● **Problem**: Every line containing "cukru" should be identified and copied from the data below.

■ ■ ■ ■ ■ ■ ■

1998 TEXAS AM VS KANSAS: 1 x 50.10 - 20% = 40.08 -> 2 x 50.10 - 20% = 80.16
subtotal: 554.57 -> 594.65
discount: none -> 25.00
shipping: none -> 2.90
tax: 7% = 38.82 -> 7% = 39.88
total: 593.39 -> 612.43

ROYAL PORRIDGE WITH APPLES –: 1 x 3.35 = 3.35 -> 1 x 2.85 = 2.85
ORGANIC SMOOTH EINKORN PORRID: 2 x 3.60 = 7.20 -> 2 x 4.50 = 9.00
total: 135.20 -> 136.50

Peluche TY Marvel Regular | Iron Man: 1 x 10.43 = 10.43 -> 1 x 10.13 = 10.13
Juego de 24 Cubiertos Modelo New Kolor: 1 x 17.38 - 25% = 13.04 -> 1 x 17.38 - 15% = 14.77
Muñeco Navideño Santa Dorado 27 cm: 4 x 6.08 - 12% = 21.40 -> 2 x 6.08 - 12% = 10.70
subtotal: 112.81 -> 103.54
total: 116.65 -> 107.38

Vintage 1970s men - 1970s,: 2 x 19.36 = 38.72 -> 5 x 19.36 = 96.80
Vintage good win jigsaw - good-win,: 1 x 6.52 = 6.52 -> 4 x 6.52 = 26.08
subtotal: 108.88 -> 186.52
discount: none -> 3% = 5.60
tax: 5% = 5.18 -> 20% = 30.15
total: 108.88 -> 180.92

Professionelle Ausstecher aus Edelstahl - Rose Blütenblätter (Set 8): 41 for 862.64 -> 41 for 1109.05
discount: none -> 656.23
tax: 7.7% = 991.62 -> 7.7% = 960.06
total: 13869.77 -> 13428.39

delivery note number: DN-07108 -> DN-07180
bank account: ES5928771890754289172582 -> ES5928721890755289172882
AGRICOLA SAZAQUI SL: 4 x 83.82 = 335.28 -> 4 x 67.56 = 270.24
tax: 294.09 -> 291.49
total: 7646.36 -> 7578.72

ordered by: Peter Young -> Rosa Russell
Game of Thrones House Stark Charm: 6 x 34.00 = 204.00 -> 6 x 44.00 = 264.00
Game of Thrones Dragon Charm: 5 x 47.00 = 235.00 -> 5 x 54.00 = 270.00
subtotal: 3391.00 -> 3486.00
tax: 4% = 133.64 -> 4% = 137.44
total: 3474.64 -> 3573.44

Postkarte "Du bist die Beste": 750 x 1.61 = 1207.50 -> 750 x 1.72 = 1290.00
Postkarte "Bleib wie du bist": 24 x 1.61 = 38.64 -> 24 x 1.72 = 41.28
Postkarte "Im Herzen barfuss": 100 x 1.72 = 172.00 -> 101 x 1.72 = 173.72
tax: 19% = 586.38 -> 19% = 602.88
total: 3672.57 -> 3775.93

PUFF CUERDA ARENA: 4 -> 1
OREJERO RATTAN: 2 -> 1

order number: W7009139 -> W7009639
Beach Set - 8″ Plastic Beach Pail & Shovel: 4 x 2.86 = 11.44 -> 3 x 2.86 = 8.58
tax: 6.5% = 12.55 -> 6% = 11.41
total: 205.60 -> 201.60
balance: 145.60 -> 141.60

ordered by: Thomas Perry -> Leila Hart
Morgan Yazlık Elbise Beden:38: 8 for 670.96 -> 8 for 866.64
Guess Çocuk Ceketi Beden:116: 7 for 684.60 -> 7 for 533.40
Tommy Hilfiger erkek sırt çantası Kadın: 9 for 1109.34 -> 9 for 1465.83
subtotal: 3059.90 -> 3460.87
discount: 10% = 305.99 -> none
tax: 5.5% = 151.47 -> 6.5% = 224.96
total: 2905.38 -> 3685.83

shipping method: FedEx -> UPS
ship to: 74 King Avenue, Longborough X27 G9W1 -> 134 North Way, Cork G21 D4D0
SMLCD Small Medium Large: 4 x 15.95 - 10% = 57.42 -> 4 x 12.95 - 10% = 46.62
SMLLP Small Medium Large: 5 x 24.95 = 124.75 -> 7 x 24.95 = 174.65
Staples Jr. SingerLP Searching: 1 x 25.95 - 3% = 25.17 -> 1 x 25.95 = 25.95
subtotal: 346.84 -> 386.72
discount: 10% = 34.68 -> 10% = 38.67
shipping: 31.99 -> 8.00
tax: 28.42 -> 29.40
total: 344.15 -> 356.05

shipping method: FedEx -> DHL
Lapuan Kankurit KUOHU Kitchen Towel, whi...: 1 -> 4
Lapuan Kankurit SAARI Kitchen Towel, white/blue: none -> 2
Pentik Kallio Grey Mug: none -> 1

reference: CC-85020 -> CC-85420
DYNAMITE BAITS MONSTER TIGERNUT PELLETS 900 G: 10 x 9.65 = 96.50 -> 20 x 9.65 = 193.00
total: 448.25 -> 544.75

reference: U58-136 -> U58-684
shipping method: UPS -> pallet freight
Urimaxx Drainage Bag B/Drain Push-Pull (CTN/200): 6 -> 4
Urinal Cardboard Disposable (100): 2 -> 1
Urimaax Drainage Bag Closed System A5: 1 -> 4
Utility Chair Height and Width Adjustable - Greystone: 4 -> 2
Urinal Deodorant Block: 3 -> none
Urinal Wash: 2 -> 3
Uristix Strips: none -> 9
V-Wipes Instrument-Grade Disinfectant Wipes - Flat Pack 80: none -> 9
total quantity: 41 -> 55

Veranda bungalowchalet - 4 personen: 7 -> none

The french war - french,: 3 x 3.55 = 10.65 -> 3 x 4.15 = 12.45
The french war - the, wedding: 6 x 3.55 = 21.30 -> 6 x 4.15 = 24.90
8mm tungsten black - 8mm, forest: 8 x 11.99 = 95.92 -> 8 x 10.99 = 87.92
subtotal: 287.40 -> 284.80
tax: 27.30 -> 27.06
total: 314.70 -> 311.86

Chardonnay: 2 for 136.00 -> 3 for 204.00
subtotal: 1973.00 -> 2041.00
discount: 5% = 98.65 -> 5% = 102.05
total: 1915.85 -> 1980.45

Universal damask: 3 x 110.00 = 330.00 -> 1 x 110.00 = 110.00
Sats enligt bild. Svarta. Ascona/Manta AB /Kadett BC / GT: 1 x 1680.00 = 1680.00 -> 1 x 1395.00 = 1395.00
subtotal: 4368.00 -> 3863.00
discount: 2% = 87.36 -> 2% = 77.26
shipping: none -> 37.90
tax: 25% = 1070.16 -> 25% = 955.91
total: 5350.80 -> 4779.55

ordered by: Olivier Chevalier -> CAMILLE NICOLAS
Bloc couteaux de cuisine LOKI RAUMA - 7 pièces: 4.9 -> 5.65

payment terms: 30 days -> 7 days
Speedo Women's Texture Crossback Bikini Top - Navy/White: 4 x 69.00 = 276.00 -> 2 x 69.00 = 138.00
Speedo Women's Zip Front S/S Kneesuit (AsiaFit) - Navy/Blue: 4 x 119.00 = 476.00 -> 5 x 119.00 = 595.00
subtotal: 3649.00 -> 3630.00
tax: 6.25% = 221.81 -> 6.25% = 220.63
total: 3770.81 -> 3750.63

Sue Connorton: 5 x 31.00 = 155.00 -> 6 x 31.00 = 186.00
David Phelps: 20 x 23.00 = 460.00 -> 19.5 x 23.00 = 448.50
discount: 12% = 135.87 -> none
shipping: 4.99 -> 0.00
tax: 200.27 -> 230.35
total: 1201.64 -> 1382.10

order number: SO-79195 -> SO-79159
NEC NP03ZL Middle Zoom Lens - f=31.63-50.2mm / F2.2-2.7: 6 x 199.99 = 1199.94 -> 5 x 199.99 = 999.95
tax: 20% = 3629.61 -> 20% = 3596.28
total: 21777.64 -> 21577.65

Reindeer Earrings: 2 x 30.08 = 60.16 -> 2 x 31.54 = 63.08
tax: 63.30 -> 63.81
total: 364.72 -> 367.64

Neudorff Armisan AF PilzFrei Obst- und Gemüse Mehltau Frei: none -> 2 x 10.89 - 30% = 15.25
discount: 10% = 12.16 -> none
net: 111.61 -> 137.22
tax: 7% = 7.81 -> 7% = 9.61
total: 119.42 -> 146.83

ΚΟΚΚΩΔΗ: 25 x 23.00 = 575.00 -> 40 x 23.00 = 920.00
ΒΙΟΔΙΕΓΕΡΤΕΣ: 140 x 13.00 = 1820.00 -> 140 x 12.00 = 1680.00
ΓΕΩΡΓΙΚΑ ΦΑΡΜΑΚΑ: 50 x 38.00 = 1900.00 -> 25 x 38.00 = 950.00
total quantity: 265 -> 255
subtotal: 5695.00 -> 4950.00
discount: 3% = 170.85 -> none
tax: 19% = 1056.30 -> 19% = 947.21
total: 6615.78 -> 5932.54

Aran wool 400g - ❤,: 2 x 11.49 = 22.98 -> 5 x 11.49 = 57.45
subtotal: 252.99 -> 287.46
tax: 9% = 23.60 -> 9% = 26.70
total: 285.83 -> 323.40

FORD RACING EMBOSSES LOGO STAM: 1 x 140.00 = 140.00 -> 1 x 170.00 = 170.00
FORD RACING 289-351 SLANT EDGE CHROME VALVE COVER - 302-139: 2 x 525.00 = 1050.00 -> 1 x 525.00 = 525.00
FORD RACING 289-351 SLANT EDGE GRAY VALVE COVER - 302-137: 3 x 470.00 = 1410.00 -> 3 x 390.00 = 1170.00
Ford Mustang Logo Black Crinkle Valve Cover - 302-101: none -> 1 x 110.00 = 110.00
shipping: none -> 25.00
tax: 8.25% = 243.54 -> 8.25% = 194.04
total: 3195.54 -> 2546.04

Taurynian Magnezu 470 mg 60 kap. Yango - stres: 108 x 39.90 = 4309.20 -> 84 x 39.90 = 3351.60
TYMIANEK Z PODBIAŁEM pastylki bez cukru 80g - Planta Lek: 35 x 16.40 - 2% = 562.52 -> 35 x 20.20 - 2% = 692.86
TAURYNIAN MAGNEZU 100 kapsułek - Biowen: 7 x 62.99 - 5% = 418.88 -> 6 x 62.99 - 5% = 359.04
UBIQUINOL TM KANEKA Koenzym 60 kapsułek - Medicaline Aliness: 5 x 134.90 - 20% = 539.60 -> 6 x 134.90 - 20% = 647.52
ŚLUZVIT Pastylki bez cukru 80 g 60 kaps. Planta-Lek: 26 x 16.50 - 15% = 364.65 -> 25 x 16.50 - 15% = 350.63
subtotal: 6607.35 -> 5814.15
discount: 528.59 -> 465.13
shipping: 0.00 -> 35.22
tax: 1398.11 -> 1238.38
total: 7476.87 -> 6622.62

■ ■ ■ ■ ■ ■ ■

● **The completed task**:
TYMIANEK Z PODBIAŁEM pastylki bez cukru 80g - Planta Lek: 35 x 16.40 - 2% = 562.52 -> 35 x 20.20 - 2% = 692.86
ŚLUZVIT Pastylki bez cukru 80 g 60 kaps. Planta-Lek: 26 x 16.50 - 15% = 364.65 -> 25 x 16.50 - 15% = 350.63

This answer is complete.